Taking the line with "[344,494,583,528] 21.07.2026, 09:13" as the first and the line with "[344,918,583,952] 21.07.2026, 07:12" as the last, set down exactly every line in that range from the entries below, and no more.

• **Dataset extract**:
---------------

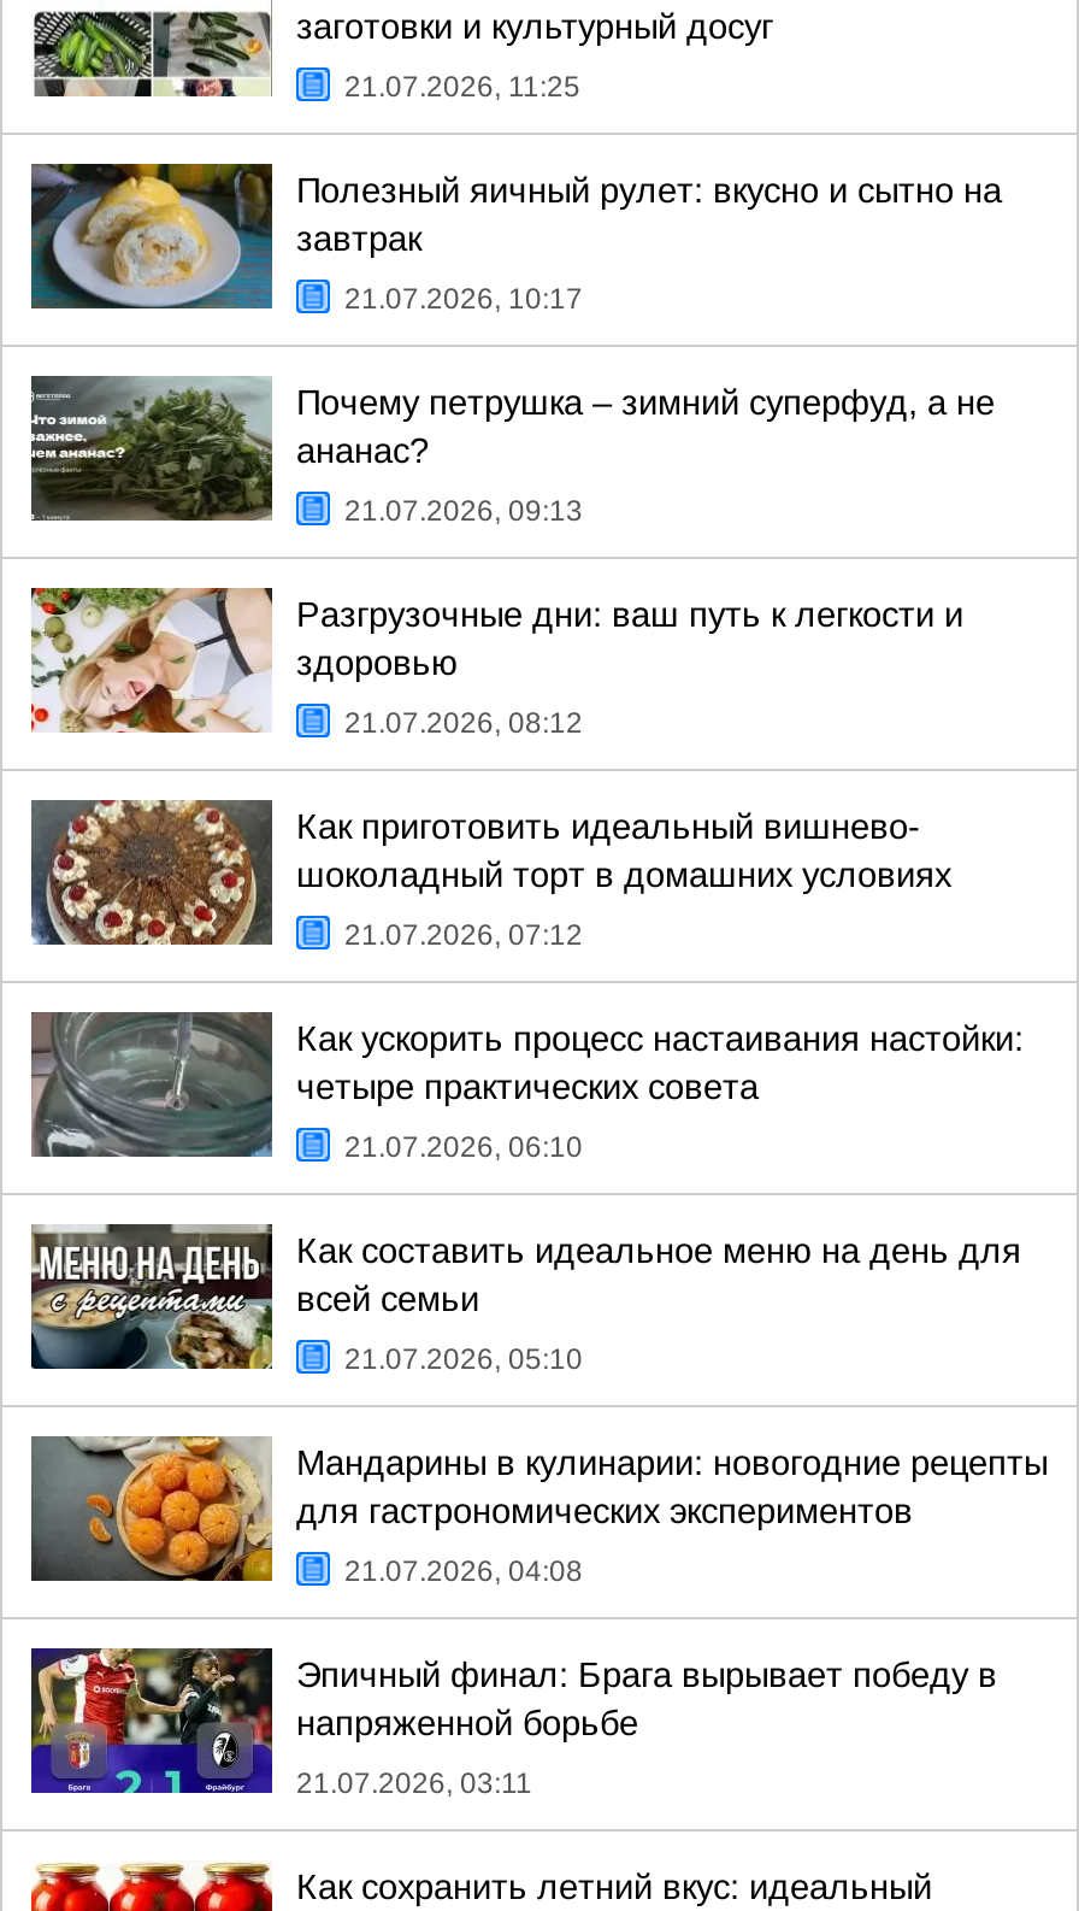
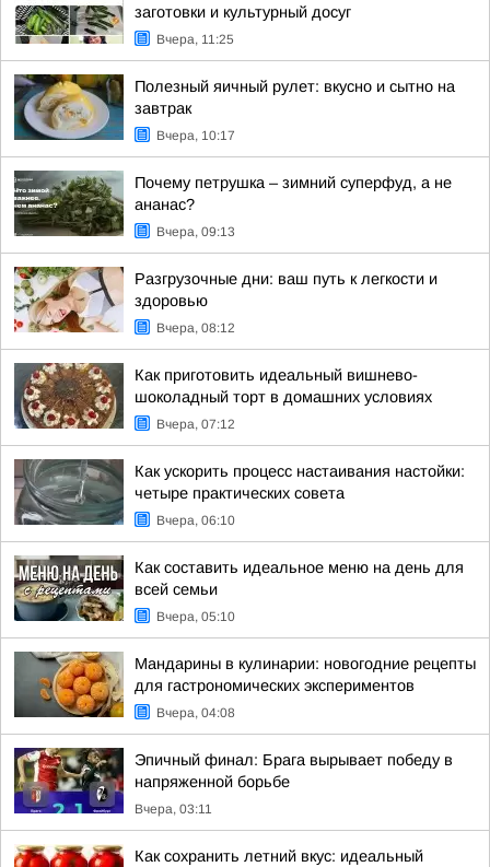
[344,70,580,104] 21.07.2026, 11:25 -> [156,32,234,47] Вчера, 11:25
[344,282,583,316] 21.07.2026, 10:17 -> [156,128,235,143] Вчера, 10:17
[344,494,583,528] 21.07.2026, 09:13 -> [156,224,235,239] Вчера, 09:13
[344,706,583,740] 21.07.2026, 08:12 -> [156,320,235,336] Вчера, 08:12
[344,918,583,952] 21.07.2026, 07:12 -> [156,417,235,432] Вчера, 07:12
[344,1130,583,1164] 21.07.2026, 06:10 -> [156,513,235,528] Вчера, 06:10
[344,1342,583,1376] 21.07.2026, 05:10 -> [156,609,235,624] Вчера, 05:10
[344,1554,583,1588] 21.07.2026, 04:08 -> [156,705,235,720] Вчера, 04:08
[296,1766,532,1800] 21.07.2026, 03:11 -> [135,801,212,817] Вчера, 03:11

---------------

• **Problem solution**:
[344,494,583,528] 21.07.2026, 09:13 -> [156,224,235,239] Вчера, 09:13
[344,706,583,740] 21.07.2026, 08:12 -> [156,320,235,336] Вчера, 08:12
[344,918,583,952] 21.07.2026, 07:12 -> [156,417,235,432] Вчера, 07:12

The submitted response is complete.